NCBI BLAST+ blastx

Hello,

I have a 3-frame translated database of the planarian flatworm derived from its transcriptome. I want to exclude potential non-coding RNA that has been mistakenly translated in my database. I was considering performing a BLASTx search against a non-coding RNA database, and based on the E-value, identifying the non-coding RNA sequences that have been mistakenly translated.

First, I would like to know if this approach is valid, and second, if it is feasible to perform BLASTx against an indexed non-coding RNA database in Galaxy, which I haven’t been able to find. Unfortunately, I no longer have access to the original transcriptome, so conducting a BLAST against that is not an option for me. Could you suggest what I can do to obtain this database? Can I upload it myself, considering its large size?

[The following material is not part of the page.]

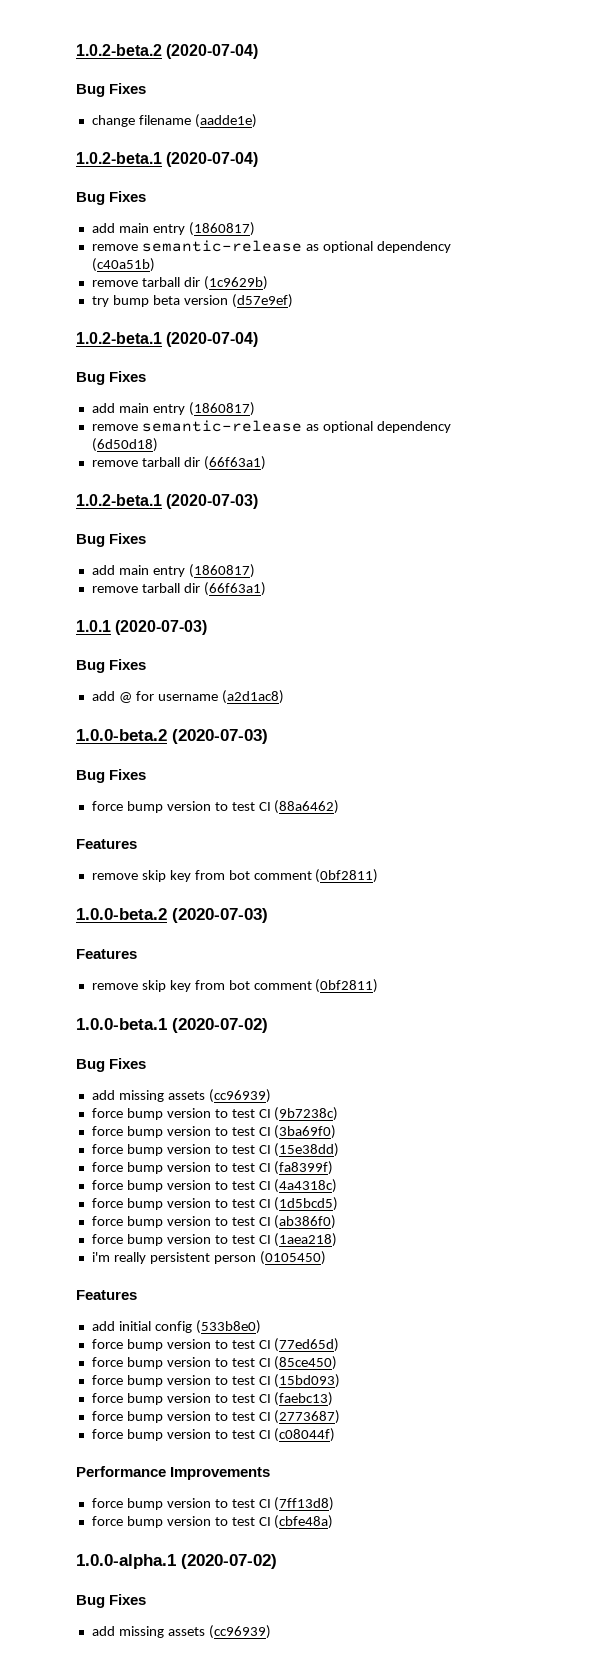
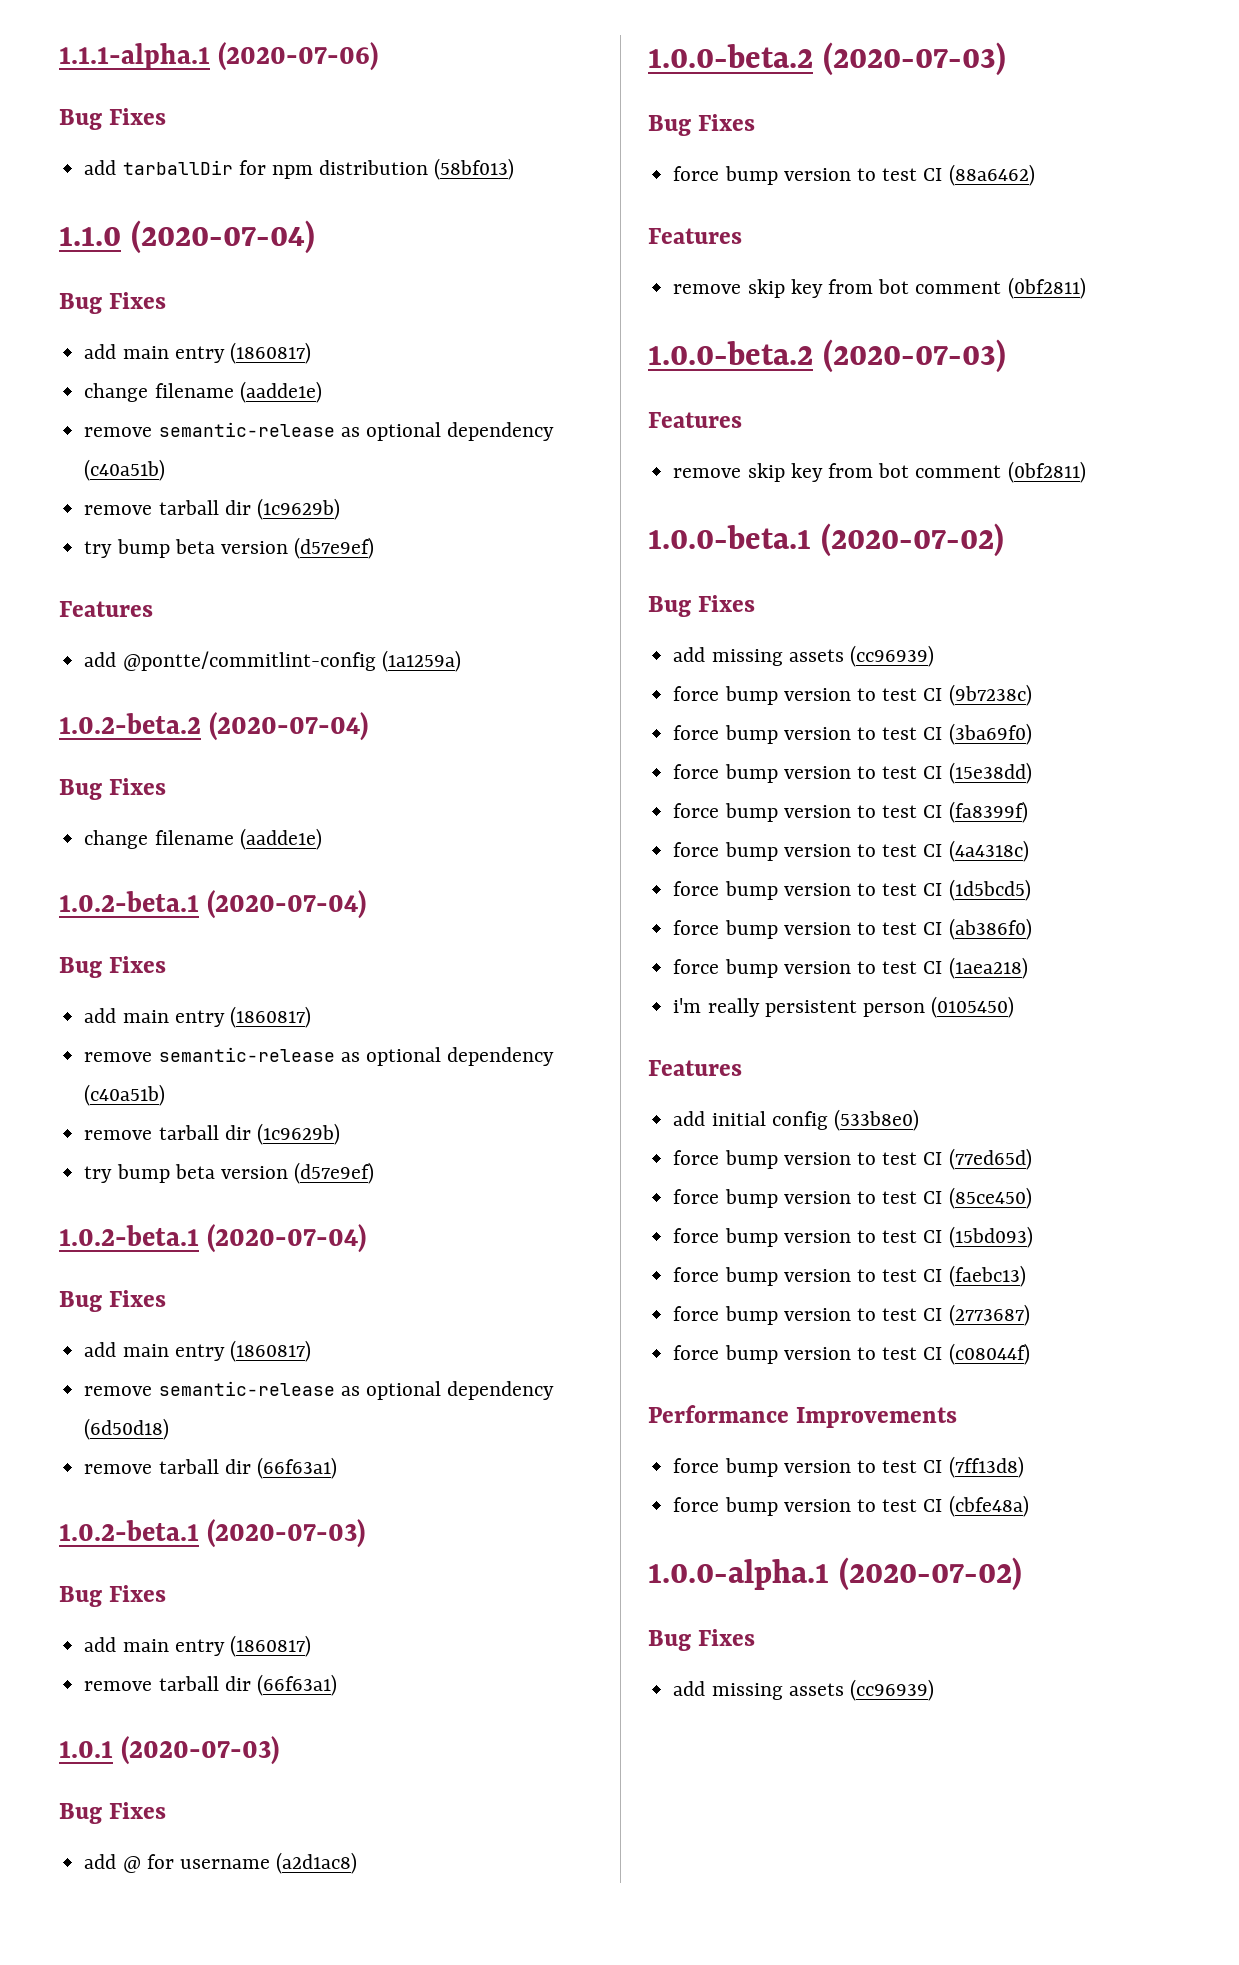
(76, 50) none -> [59,42,379,71] [59,108,167,130] [84,158,515,180] [59,220,315,254] [59,292,167,314] [84,342,311,364] [84,381,322,403] [84,422,555,441] [84,459,166,481] [84,498,340,520] [84,537,375,559] [59,601,153,617] [84,650,461,672] 1.1.1-alpha.1 (2020-07-06) // Bug Fixes // add tarballDir for npm distribution (58bf013) // 1.1.0 (2020-07-04) // Bug Fixes // add main entry (1860817) // change filename (aadde1e) // remove semantic-release as optional dependency (c40a51b) // remove tarball dir (1c9629b) // try bump beta version (d57e9ef) // Features // add @pontte/commitlint-config (1a1259a) //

Thank you very much in advance for your reply.

Hi @saman_ghodsi

As far as I know, nucleotide sequence will be much better for this. Could you recover that by mapping your translations back to the original reference genome (determine the coordinates, extract the sequence).

Galaxy has tools for all of this, and you can usually use whatever target/reference sequences you want with any tool using Custom Reference Genome functions (see custom-genome).

We have protocols in our tutorials, plus other tools hosted that are not part of a Galaxy specific tutorial, but those tend to involve sequencing reads. Maybe these still help for context? Please start here if interested. → Transcriptomics / Tutorial List

Let’s start there, and you can ask more questions.